Il diciassettesimo turno di Serie A, metterà a confronto le ambizioni scudetto per i rossoneri, chiamati a riscattare il pieno di carbone riservato loro dalla calza della vecchia Signora il 6 gennaio, nonché le speranze per il Toro di mettere fieno in cascina utile per alimentare il fuoco della salvezza. Tuttavia, al termine dei 90 minuti di un anticipo che si prospetta incandescente, il pallone potrebbe velocemente rotolare dal campo agli uffici dello stadio San Siro, con le due dirigenze chiamate a trattare su diverse questioni di mercato.

Mentre la caccia invernale a Belotti appare una pura utopia, con il diavolo che potrebbe più plausibilmente tentare di dipingere di rossonero le piume del Gallo a partire da quest’estate (con particolare attenzione rivolta verso le scadenza di contratto del 2022), un’operazione più verosimile potrebbe portare il granata Meitè a varcare le soglie di Milanello, via Torino.

I dirigenti rossoneri, infatti, considerando l’impossibilità di raggiungere obiettivi quali Soumarè o Konè, potrebbero virare con decisione sul centrocampista francese (di origini ivoriane) classe 1994 qualora riuscissero a soddisfare le richieste di Cairo, basate su un prestito oneroso di 1 milione con diritto di riscatto fissato a 10.

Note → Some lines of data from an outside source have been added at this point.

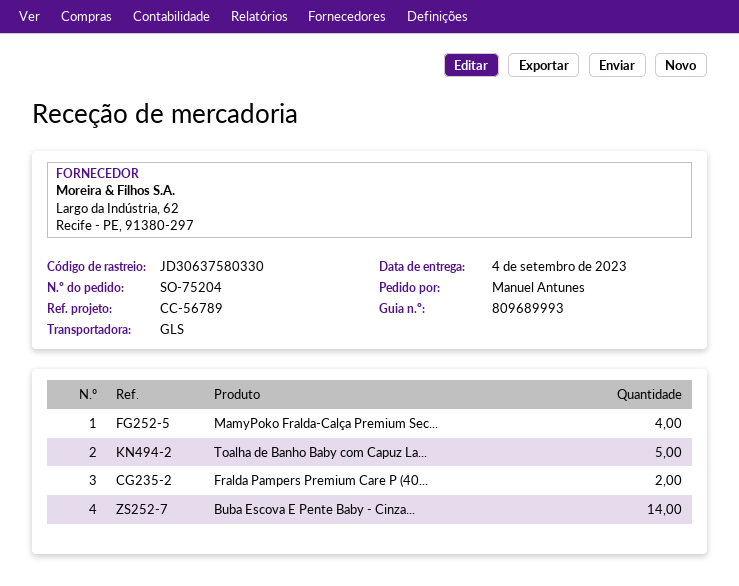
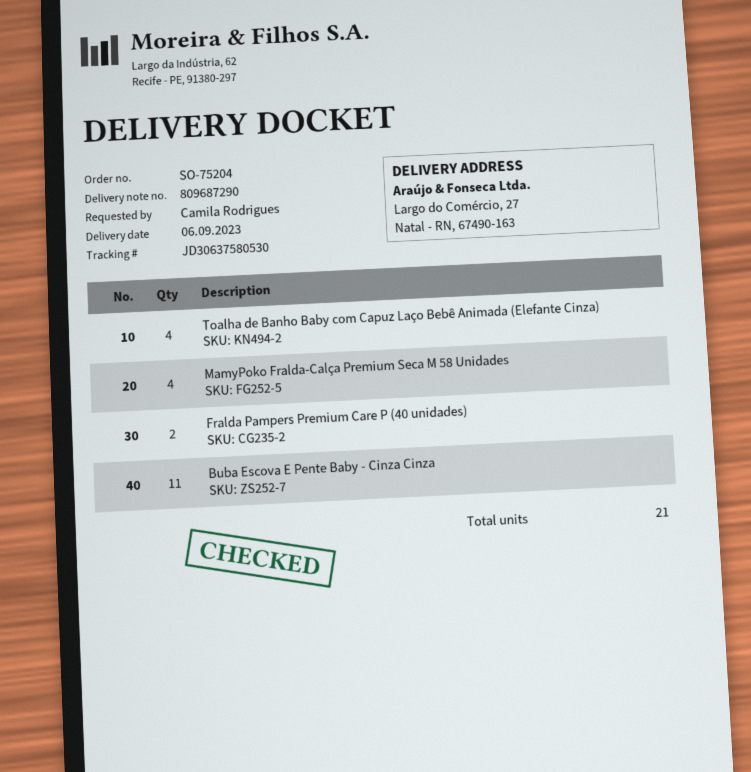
delivery note number: 809689993 -> 809687290
delivery date: 2023-09-04 -> 2023-09-06
ordered by: Manuel Antunes -> Camila Rodrigues
tracking number: JD30637580330 -> JD30637580530
Toalha de Banho Baby com Capuz La...: 5 -> 4
Buba Escova E Pente Baby - Cinza...: 14 -> 11

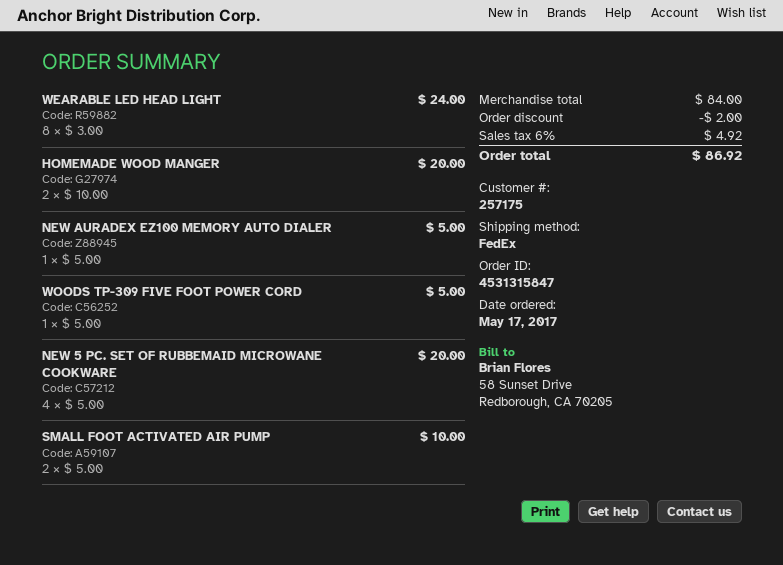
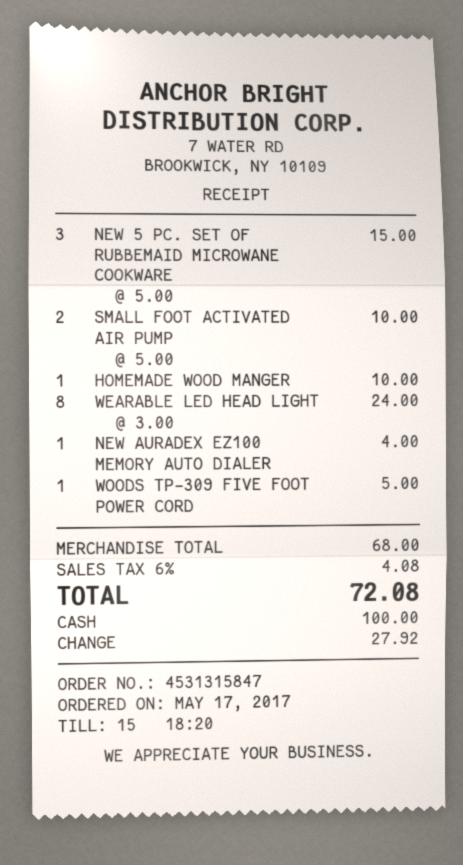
HOMEMADE WOOD MANGER: 2 x 10.00 = 20.00 -> 1 x 10.00 = 10.00
NEW AURADEX EZ100 MEMORY AUTO DIALER: 1 x 5.00 = 5.00 -> 1 x 4.00 = 4.00
NEW 5 PC. SET OF RUBBEMAID MICROWANE COOKWARE: 4 x 5.00 = 20.00 -> 3 x 5.00 = 15.00
subtotal: 84.00 -> 68.00
discount: 2.00 -> none
tax: 6% = 4.92 -> 6% = 4.08
total: 86.92 -> 72.08

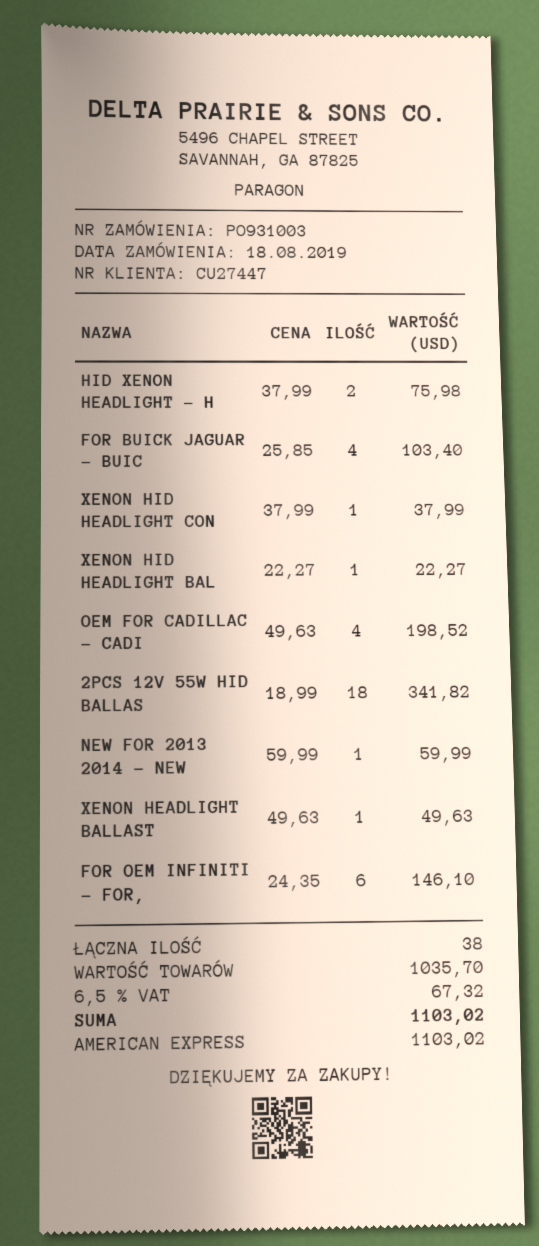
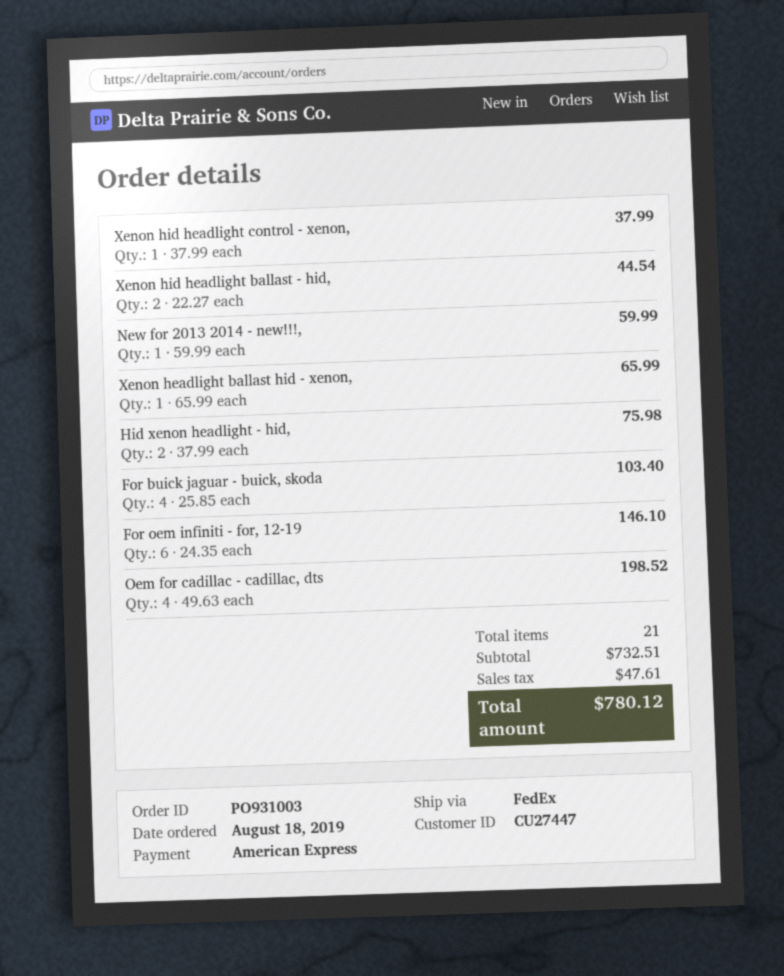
XENON HID HEADLIGHT BAL: 1 x 22.27 = 22.27 -> 2 x 22.27 = 44.54
2PCS 12V 55W HID BALLAS: 18 x 18.99 = 341.82 -> none
XENON HEADLIGHT BALLAST: 1 x 49.63 = 49.63 -> 1 x 65.99 = 65.99
total quantity: 38 -> 21
subtotal: 1035.70 -> 732.51
tax: 67.32 -> 47.61
total: 1103.02 -> 780.12

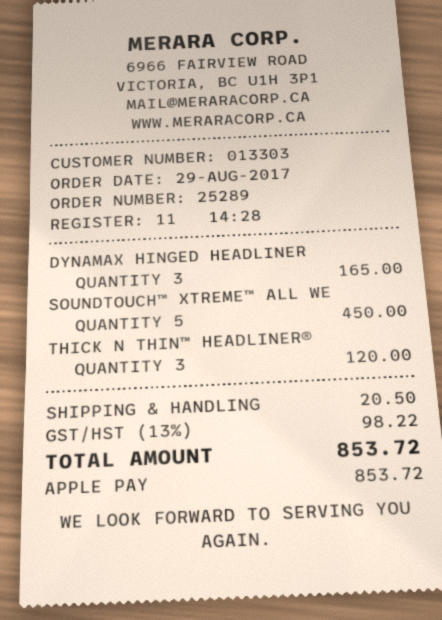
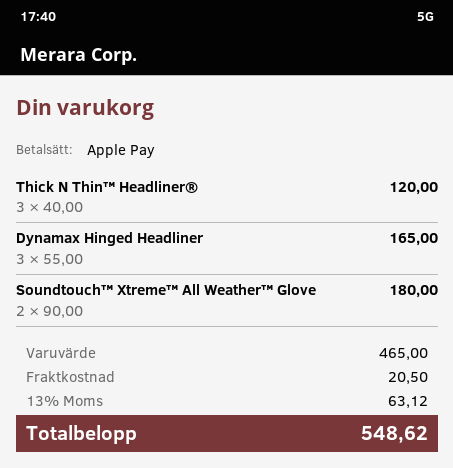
SOUNDTOUCH™ XTREME™ ALL WE: 5 for 450.00 -> 2 for 180.00
tax: 13% = 98.22 -> 13% = 63.12
total: 853.72 -> 548.62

Dopo i vani tentativi di inserire il bosniaco Krunic nei discorsi legati ad uno scambio di prestiti, la dirigenza di via Aldo Rossi appare fortemente convinta di poter chiudere il discorso Meitè in tempi ragionevoli, con la possibilità di riscaldare la tratta Milano-Torino stasera stessa e di renderla incandescente martedì, giorno in cui le due compagini saranno impegnate nuovamente in campo per la Coppa Italia.